ANLAŞILMAMAK

 İnsan bazı dönemlerinde özellikle sevdiği değer verdiği insanlar tarafından anlaşılmak ister. Biraz anlayış görmek ister. Lakin karşısında hiç tepki görmediği zaman bir üzüntü içinde bir burukluk yaşar. Çok yalnız hisseder kendisini. Konuşmanın bir anlamı olmadığını düşünür ve öylede yapar. Toplum içinde kalabalık artık onun için hiç bir şey haline bürünür. Bir yandan ağzını bıçak açmaz iken bir yandan hiç susmaz. Anlaşılmadığı için insanlarla değil sürekli kendisiyle konuşur. Çünkü yalnızlığında kendisiyle konuşması için bol bol zamanı vardır.

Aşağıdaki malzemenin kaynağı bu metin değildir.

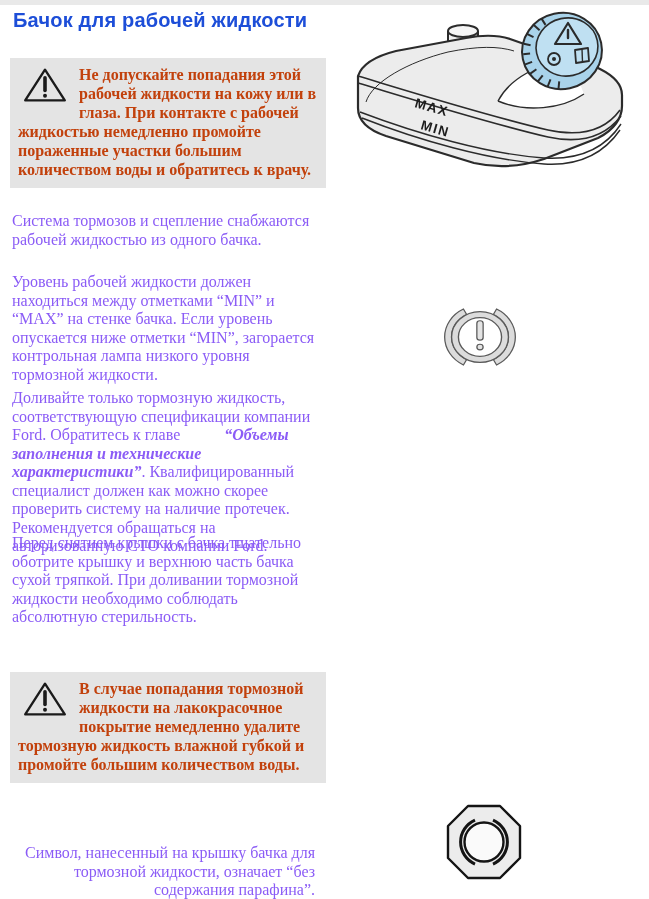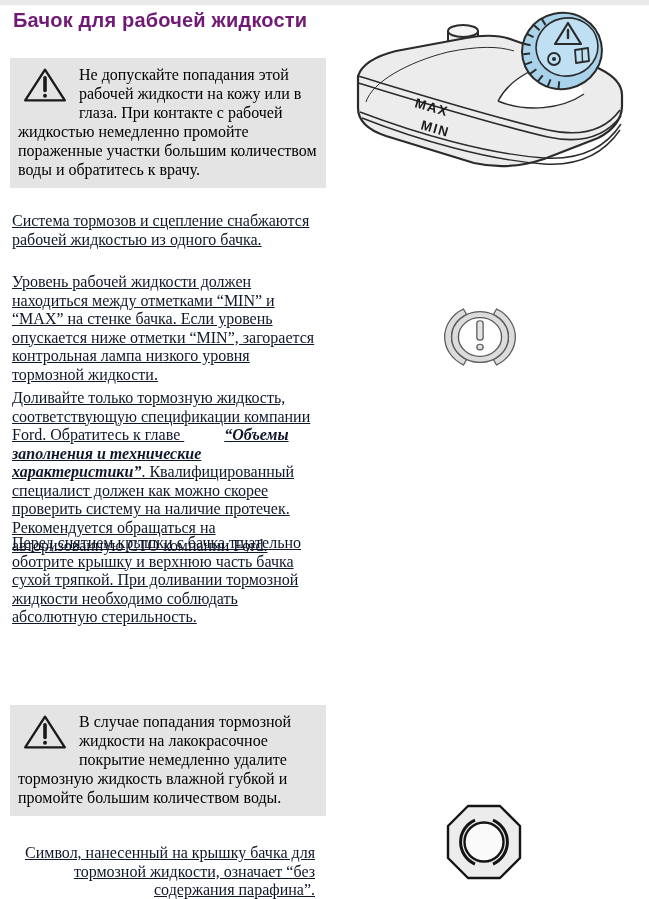--- a/index.html
+++ b/index.html
@@ -11,7 +11,7 @@
   .title{
     position:absolute;left:13px;top:8px;width:330px;margin:0;
     font-family:"Liberation Sans", sans-serif;font-weight:700;
-    font-size:20px;line-height:25px;color:#701a75;letter-spacing:.2px;
+    font-size:20px;line-height:25px;color:#1d4ed8;letter-spacing:.2px;
   }
   .warnbox{
     position:absolute;left:10px;width:316px;box-sizing:border-box;

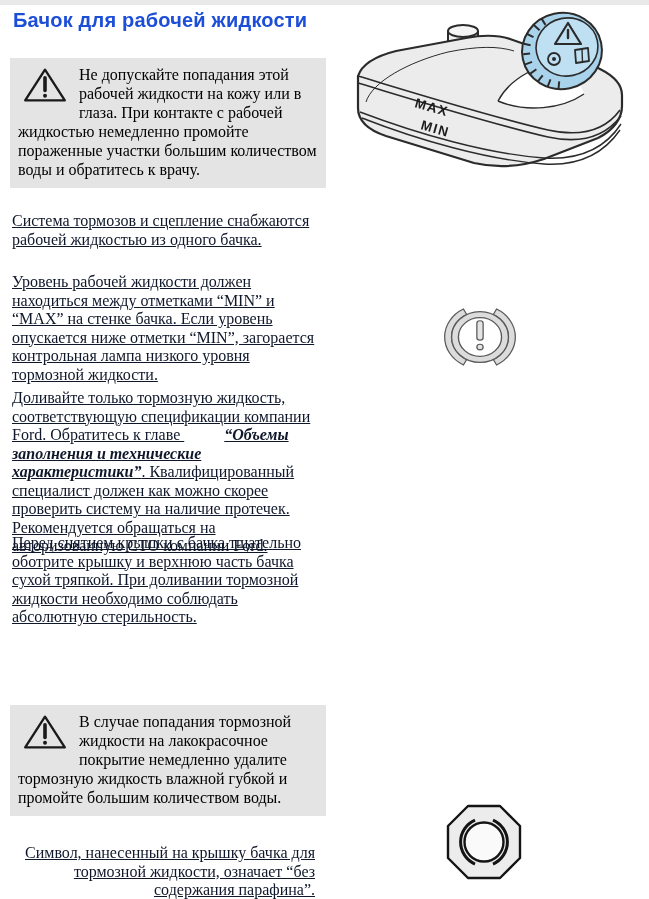--- a/index.html
+++ b/index.html
@@ -16,7 +16,7 @@
   .warnbox{
     position:absolute;left:10px;width:316px;box-sizing:border-box;
     background:#e4e4e4;padding:7px 9px 9px 8px;
-    font-size:16px;line-height:19px;color:#000000;
+    font-size:16px;line-height:19px;color:#c2410c;font-weight:bold;
   }
   #warn1{top:58px;}
   #warn2{top:705px;}

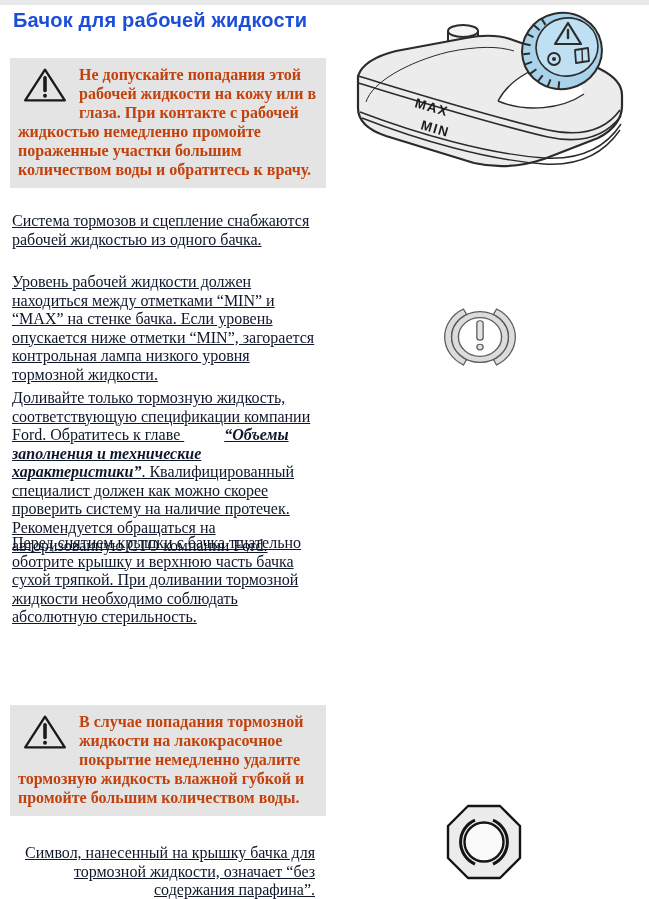--- a/index.html
+++ b/index.html
@@ -23,7 +23,7 @@
   .warn-tri{float:left;width:50px;height:36px;margin:2px 9px 1px 2px;}
   .para{
     position:absolute;left:12px;width:303px;margin:0;
-    font-size:16px;line-height:18.5px;color:#0f172a;text-decoration:underline;
+    font-size:16px;line-height:18.5px;color:#8b5cf6;
   }
   #p1{top:212px;}
   #p2{top:273px;}

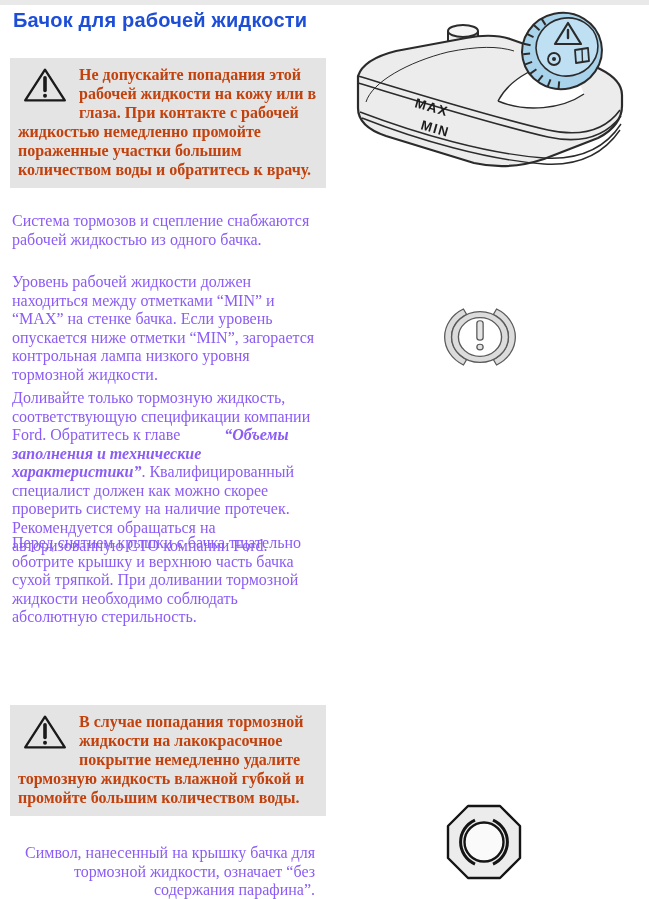--- a/index.html
+++ b/index.html
@@ -19,7 +19,7 @@
     font-size:16px;line-height:19px;color:#c2410c;font-weight:bold;
   }
   #warn1{top:58px;}
-  #warn2{top:705px;}
+  #warn2{top:672px;}
   .warn-tri{float:left;width:50px;height:36px;margin:2px 9px 1px 2px;}
   .para{
     position:absolute;left:12px;width:303px;margin:0;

Kendisiyle konuşup içini kemirdiği için toplum içinde suskun olur. Çünkü kendisiyle konuşmaktan insanlara sıra gelmez. En azından anlaşıldığını düşünen bir durum. Peki kendi kendini anlamayan ne yapacak? O kadar derine inersek şimdiye de çıkamayız.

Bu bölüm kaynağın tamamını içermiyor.